Understanding the above facts is not complete without mentioning two discovery depositions appearing in the record. In the first, Gupta stated that he took X rays of Miller's foot on an X-ray machine in his office at the time of her surgery, that the X rays were obtained from his files in October 1991 in response to the attorney's request, and that he placed the X rays on the floor against the wall and behind his chair so that he could take them to St. Mary's for copying. Gupta admitted that his wastebasket was approximately three feet from where he placed the X rays. Gupta stated that his office is located in a building separate from but adjacent to St. Mary's and that he contracted with St. Mary's for his office to be cleaned. In the second deposition, Cathy Joliff, an employee of St. Mary's housekeeping department, testified that she was assigned to clean Gupta's office and that she regularly disposed of X-ray jackets which were in the trash or located near the trash. She believed that Miller's X rays were thrown out when shecleaned Gupta's office and later destroyed in the hospital's incinerator.

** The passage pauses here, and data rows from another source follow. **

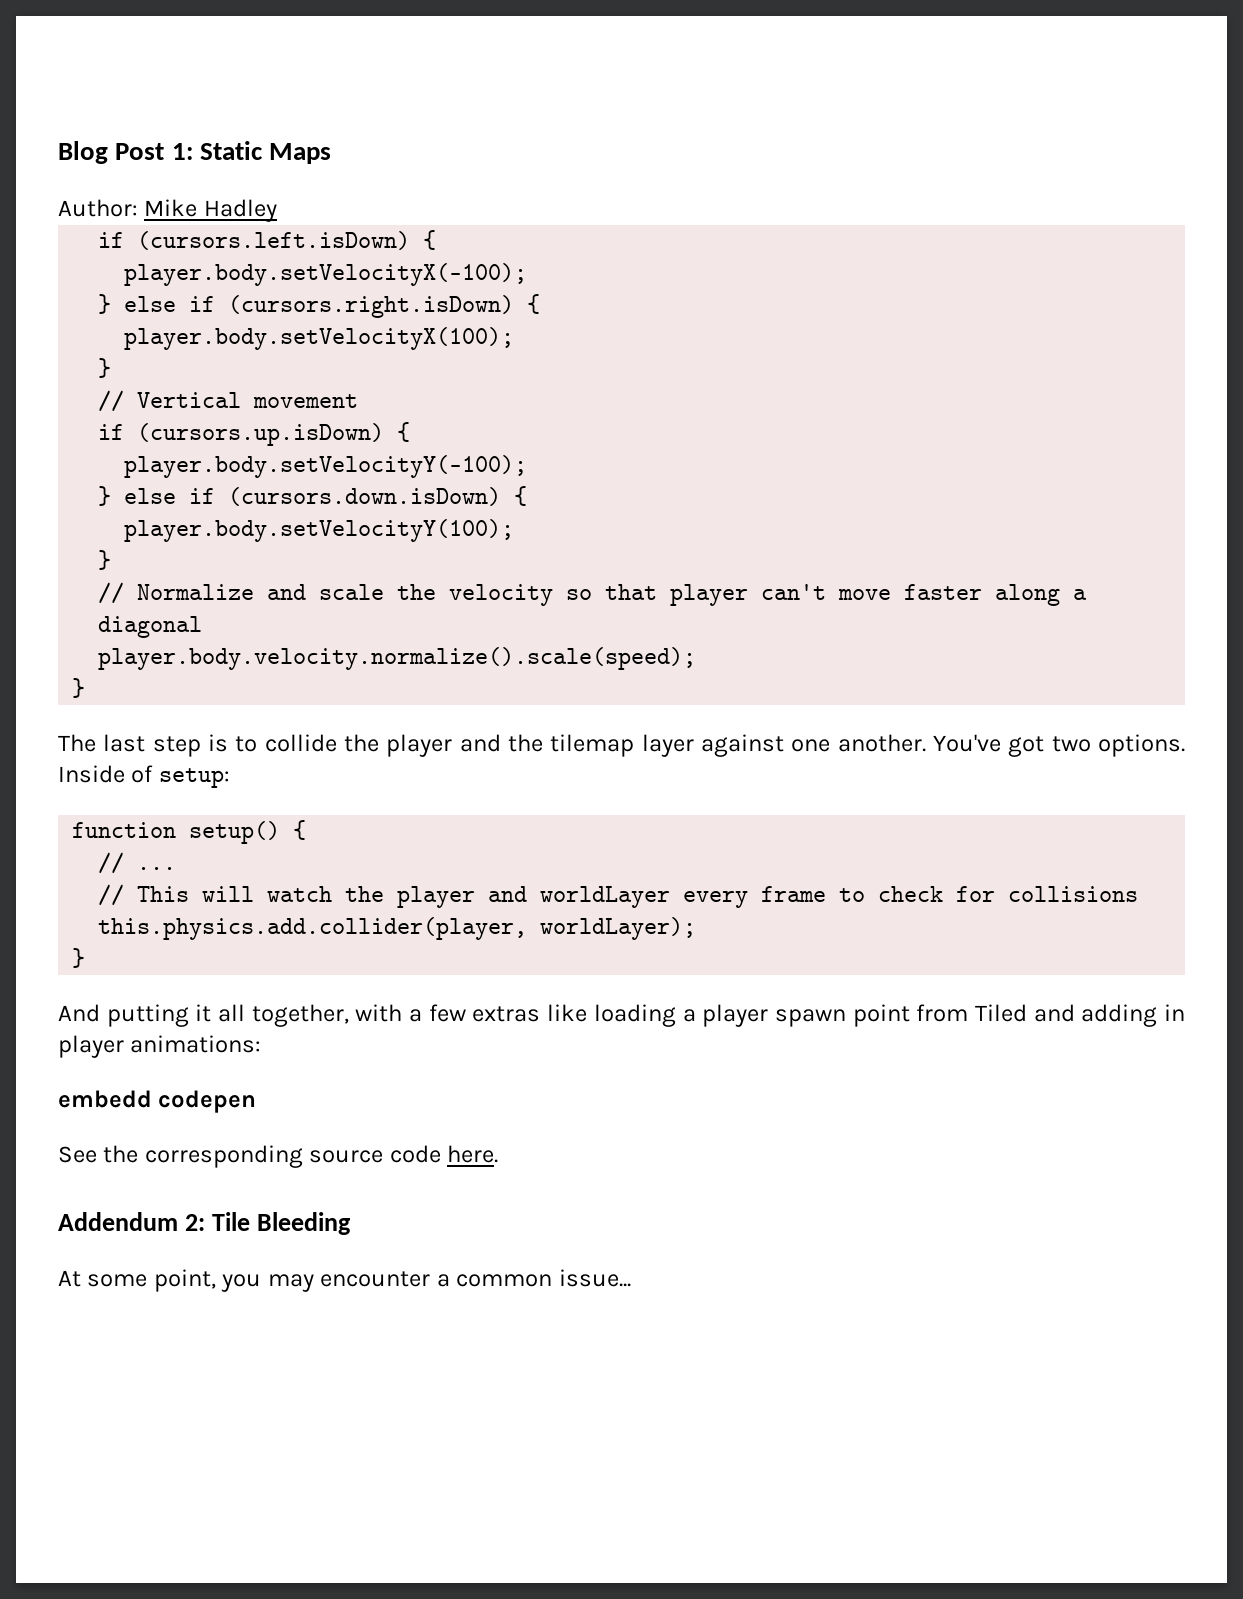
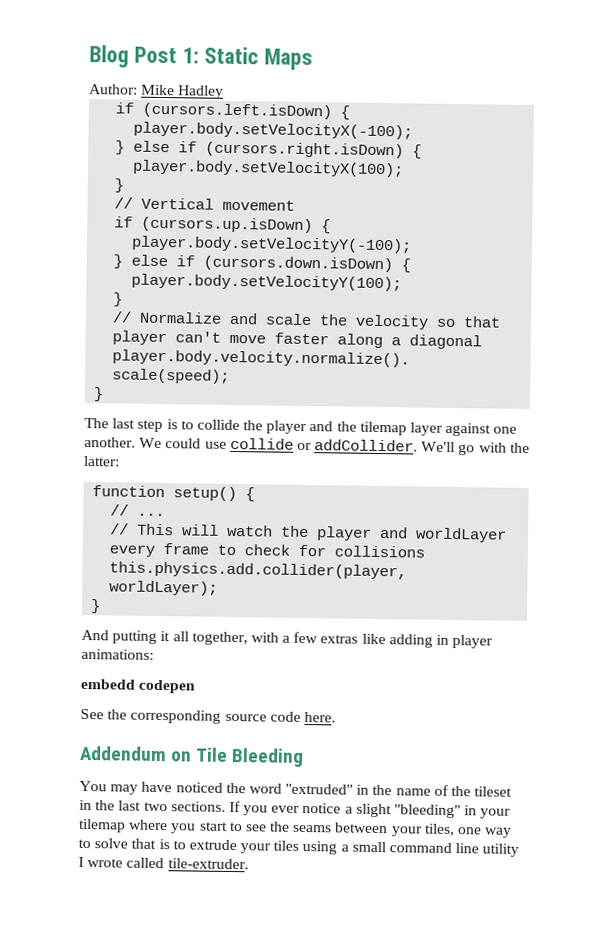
- You've got two options. Inside of setup:
+ We could use collide or addCollider. We'll go with the latter:
- And putting it all together, with a few extras like loading a player spawn point from Tiled and adding in player animations:
+ And putting it all together, with a few extras like adding in player animations:
- Addendum 2: Tile Bleeding
+ Addendum on Tile Bleeding
- At some point, you may encounter a common issue...
+ You may have noticed the word "extruded" in the name of the tileset in the last two sections. If you ever notice a slight "bleeding" in your tilemap where you start to see the seams between your tiles, one way to solve that is to extrude your tiles using a small command line utility I wrote called tile-extruder.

In the first count (hereinafter, medical malpractice count) of her first-amended complaint, Miller further alleges that Gupta performed a procedure on her foot that was not required by preoperative observations, failed to perform the procedure with ordinary skill, failed to perform a medically preferred procedure, and failed to obtain her consent. Miller did not attach a certificate of merit and written report of a health professional to her complaint, as required by statute in medical malpractice actions (735 ILCS 5/2-622 (West 1994)). Rather, Miller's attorney attached an affidavit to the complaint stating that he had requested Miller's medical records, that 60 days had passed since his request, and that Gupta had informed him that the subject records had been destroyed. See 735 ILCS 5/2-622(a)(3) (West 1994).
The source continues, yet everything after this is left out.